Reeder arrived in Vietnam as a captain in the Army, which posted him to a secret aviation unit. Explained one fellow flyer, “We don’t have a mission inside South Vietnam.” Instead, their small, lightly armed Mohawks flew over Laos, North Vietnam, and eventually Cambodia, detecting heat signatures of enemy trucks and troops along the Ho Chi Minh Trail, taking low-altitude surveillance photos, and the like. The low-altitude part of the equation meant constant danger from ground fire: “Today,” Reeder writes of an early mission, “I’d been tracked by a North Vietnamese surface-to-air-missile crew who could have launched a SAM, but didn’t.

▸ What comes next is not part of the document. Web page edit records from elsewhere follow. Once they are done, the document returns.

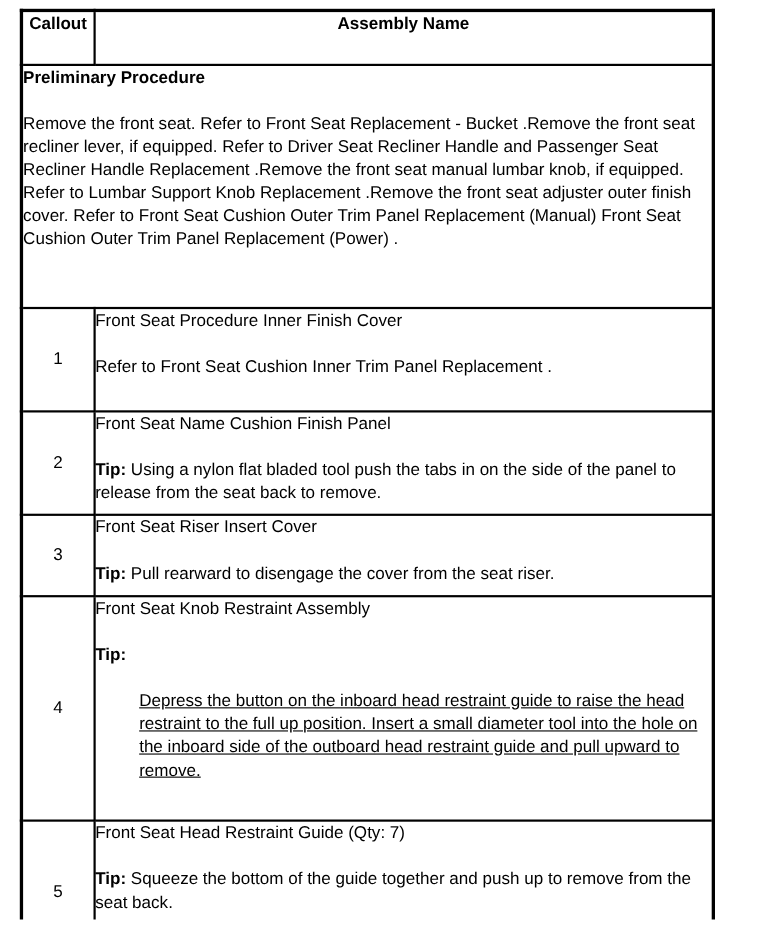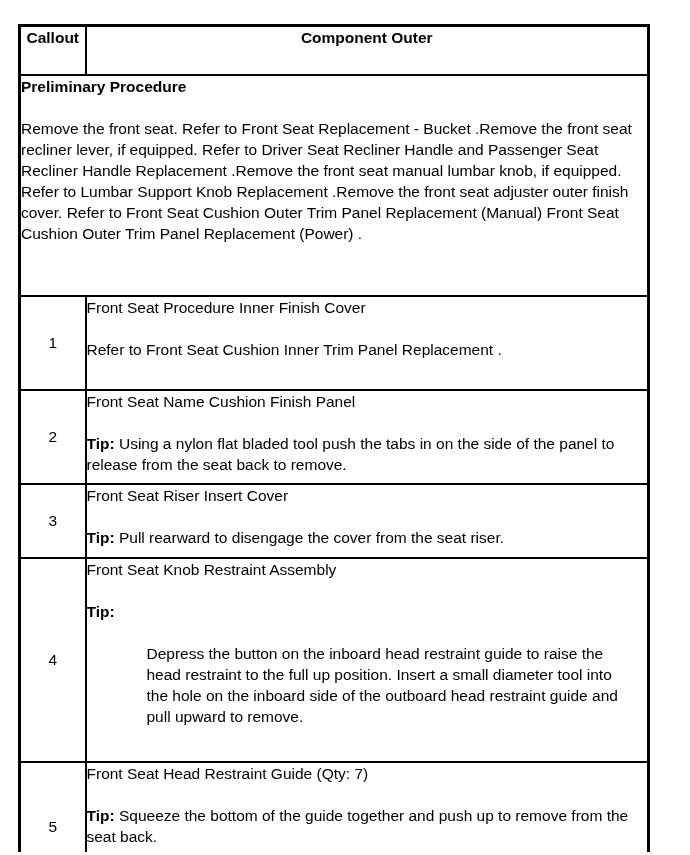--- a/index.html
+++ b/index.html
@@ -11,21 +11,21 @@
     width: 690px;
     height: 855px;
     overflow: hidden;
     font-family: "Liberation Sans", sans-serif;
     font-size: 15.5px;
     line-height: 21px;
     color: #000000;
   }
   .clip {
     position: absolute;
-    top: 16px;
+    top: 0;
     left: 0;
     width: 690px;
     height: 836px;
     overflow: hidden;
   }
   table.manual {
     border-collapse: collapse;
     table-layout: fixed;
     width: 632px;
     margin: 8px 0 0 18px;
@@ -65,37 +65,38 @@
   }
   tbody.rows tr:nth-child(1) { height: 94px; }
   tbody.rows tr:nth-child(2) { height: 94px; }
   tbody.rows tr:nth-child(3) { height: 74px; }
   tbody.rows tr:nth-child(4) { height: 204px; }
   tbody.rows tr:nth-child(5) { height: 130px; }
   .sp { height: 21px; }
   .b { font-weight: bold; text-align: center; }
   .indent {
     margin-top: 21px;
-    margin-left: 60px;
+    margin-left: 40px;
     padding-right: 12px;
+    text-decoration: underline;
   }
 </style>
 </head>
 <body>
 
 <div class="clip">
   <table class="manual">
     <colgroup>
       <col class="c-callout">
       <col>
     </colgroup>
     <thead>
       <tr class="head">
         <th class="h-callout">Callout</th>
-        <th class="h-component">Component Outer</th>
+        <th class="h-component">Assembly Name</th>
       </tr>
     </thead>
     <tbody>
       <tr class="prelim-row">
         <td class="prelim-cell" colspan="2">
           <div class="prelim-title">Preliminary Procedure</div>
           <div class="sp"></div>
           <div>Remove the front seat. Refer to Front Seat Replacement - Bucket .Remove the front seat recliner lever, if equipped. Refer to Driver Seat Recliner Handle and Passenger Seat Recliner Handle Replacement .Remove the front seat manual lumbar knob, if equipped. Refer to Lumbar Support Knob Replacement .Remove the front seat adjuster outer finish cover. Refer to Front Seat Cushion Outer Trim Panel Replacement (Manual) Front Seat Cushion Outer Trim Panel Replacement (Power) .</div>
         </td>
       </tr>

I could have been blown out of the sky, but wasn’t.” Those constant dangers, and the heavy casualties that the self-designated “Spuds” took, had their effects on the air crews’ nerves, as one might imagine; Reeder writes of a comrade, “It was no wonder he, like many other Spuds, took to heavy drinking.” Reeder recounts plenty of drinkworthy encounters, including flights over the grinding bloodbath the press dubbed “Hamburger Hill” and the smoking ruins of Hue after the Tet Offensive, as well as a few unsettling moments with shadowy CIA operatives. Reeder tends to repeat himself on such things as why his unit got to wear black flight suits and the official smokescreens surrounding his assignments, though he notes forthrightly, “I wondered what all the secrecy was for. North Vietnam knew what we were doing. Their communist Pathet Lao cronies knew as well. We were bombing the hell out of them.” It’s not literature—Tim O’Brien and Phil Caputo needn’t fear competition there—but the book has a few memorable moments.
A serviceable memoir of a little-known corner of America’s misadventure in Indochina.